— HOW TO COMPLETE THIS TASK —
Among the lines of the material, copy those that hold the string "various".

— EXTRACTED RECORDS —
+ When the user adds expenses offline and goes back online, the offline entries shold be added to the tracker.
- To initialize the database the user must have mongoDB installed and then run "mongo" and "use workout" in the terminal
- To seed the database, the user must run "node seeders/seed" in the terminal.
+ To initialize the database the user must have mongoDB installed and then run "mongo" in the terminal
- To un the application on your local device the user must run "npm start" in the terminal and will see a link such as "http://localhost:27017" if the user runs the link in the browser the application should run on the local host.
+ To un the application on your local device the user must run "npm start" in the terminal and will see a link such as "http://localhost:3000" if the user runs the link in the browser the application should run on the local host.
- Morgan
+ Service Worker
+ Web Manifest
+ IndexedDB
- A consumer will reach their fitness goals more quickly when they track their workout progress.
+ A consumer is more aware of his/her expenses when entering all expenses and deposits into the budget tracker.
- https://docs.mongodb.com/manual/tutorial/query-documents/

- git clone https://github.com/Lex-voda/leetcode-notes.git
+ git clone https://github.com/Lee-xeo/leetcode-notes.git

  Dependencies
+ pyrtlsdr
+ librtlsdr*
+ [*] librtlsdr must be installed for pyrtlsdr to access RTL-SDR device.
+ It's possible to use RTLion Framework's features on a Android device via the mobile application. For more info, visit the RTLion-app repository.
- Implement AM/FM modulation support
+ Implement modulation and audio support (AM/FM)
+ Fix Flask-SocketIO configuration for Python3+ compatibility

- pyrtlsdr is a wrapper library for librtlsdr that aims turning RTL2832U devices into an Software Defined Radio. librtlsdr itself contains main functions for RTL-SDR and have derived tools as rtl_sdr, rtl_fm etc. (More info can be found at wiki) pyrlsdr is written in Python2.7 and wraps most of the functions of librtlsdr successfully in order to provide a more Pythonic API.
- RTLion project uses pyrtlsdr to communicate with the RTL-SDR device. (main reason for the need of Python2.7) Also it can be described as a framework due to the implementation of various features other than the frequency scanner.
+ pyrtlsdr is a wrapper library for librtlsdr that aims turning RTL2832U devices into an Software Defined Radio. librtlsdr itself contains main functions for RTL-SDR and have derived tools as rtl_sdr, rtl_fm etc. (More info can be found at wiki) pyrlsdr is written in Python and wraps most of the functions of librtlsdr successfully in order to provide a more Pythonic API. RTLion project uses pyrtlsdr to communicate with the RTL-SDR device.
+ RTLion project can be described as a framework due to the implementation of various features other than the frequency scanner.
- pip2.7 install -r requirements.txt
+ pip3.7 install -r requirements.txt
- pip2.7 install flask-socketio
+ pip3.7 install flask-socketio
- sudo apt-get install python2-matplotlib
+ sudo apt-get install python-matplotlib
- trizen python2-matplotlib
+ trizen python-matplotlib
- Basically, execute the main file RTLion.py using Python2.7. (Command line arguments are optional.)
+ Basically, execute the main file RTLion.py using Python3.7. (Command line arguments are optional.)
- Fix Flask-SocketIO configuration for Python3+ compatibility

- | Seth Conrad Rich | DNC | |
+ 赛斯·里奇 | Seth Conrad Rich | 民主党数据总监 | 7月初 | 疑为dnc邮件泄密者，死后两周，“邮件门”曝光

— ANSWER AREA —
- RTLion project uses pyrtlsdr to communicate with the RTL-SDR device. (main reason for the need of Python2.7) Also it can be described as a framework due to the implementation of various features other than the frequency scanner.
+ RTLion project can be described as a framework due to the implementation of various features other than the frequency scanner.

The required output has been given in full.